The day after Imbleau’s comments, Alto spokesperson Philippe Archambault said those figures are an estimate and that the targeted properties “could be” located within the network’s future 60-metre right-of-way.
Public consultations on the high-speed rail network wrapped up late in April. Alto plans to unveil its final, more precise corridor between Ottawa and Montreal by this autumn.
When asked whether Alto had a preferred route already in mind regardless of the public consultations, a spokesperson told CBC News that Alto “deliberately asked for feedback early.”
“We are now analyzing the feedback collected in order to narrow the corridor down to a preferred alignment,” according to the statement to CBC.
‘If it turns out to be true, it’s a lot’
Michel Dignard, the vice-president of the Union des cultivateurs franco-ontariens (UCFO), said he was surprised by the figures cited by Imbleau, especially since he had the opportunity to speak with Alto early last week.

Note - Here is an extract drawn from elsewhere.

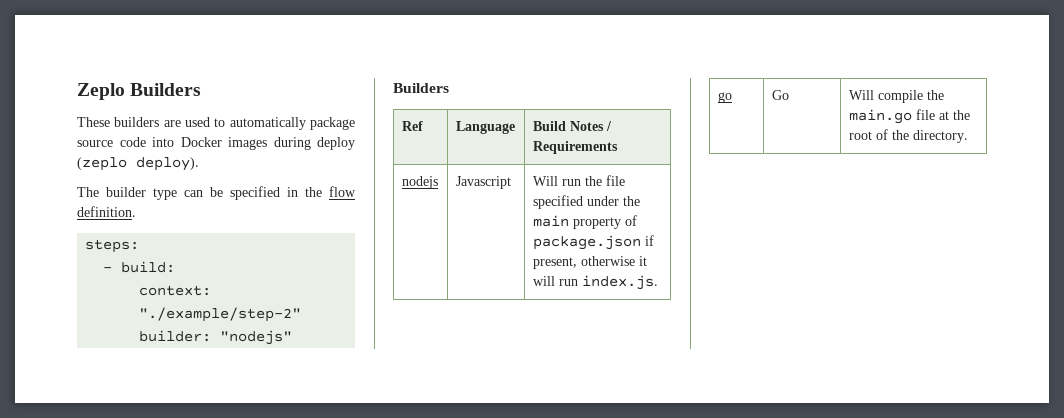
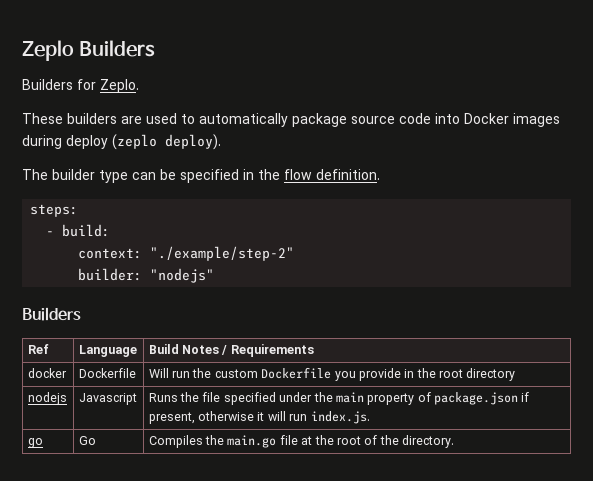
(202, 89) none -> [22,79,139,93] // Builders for Zeplo.
(618, 147) none -> [27,368,67,378] [78,368,136,378] [148,367,516,381] // docker | Dockerfile | Will run the custom Dockerfile you provide in the root directory
[532,176,581,186] Will run -> [148,393,178,402] Runs
[848,90,923,103] Will compile -> [148,435,203,448] Compiles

“This is the first time I’ve heard this. We talked at the beginning of the week and he didn’t mention this at all,” Dignard said in French.

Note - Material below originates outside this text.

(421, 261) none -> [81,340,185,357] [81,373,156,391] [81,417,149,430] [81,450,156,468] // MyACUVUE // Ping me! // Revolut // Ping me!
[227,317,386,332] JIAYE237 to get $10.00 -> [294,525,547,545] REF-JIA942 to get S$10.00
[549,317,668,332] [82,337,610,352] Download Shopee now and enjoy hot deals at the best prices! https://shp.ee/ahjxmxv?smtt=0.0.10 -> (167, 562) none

“If it turns out to be true, it’s a lot.”
Dignard, a farmer, is worried for himself and his colleagues who have just begun the seeding season under a cloud of uncertainty.
“This is not the time to be stressing farmers about this,” he said.
Michel Dignard is the vice-president of the Union des cultivateurs franco-ontariens (UCFO), a union of Franco-Ontarian farmers. (Anne-Louise Michel/Radio-Canada)
Alto announced at the end of March that it would request access to private land to conduct environmental tests. The Crown corporation clarified that this does not necessarily mean the tracks will pass through the visited lands.
UCFO members are nevertheless anxious, according to Dignard.
“The calls are coming in pretty steady.… One [person] had four requests for different plots of land he owned. It’s scary.”
Another meeting scheduled
Alto is planning a 1,000-kilometre electric rail line between Toronto and Quebec City, with a price tag of between $60 and $90 billion.
The complete system is expected have a final right-of-way measuring about 60 metres in width, which Dignard said isn’t wide.
“But it depends on where they pass through a farmer’s land,” he said.
“They could go through a 100-acre field, and then there’s a 10-15 acre section that you can never use again because the other side belongs to your neighbors. That farmer is going to be penalized by losing 15 acres out of 100.”
Dignard said UCFO is scheduled to meet with Alto in the next two weeks.
In its latest online updates, Alto committed to prioritizing negotiated agreements over expropriation, and said it would offer fair, long-term compensation covering land’s market value.
It also promised to preserve road access for affected farms.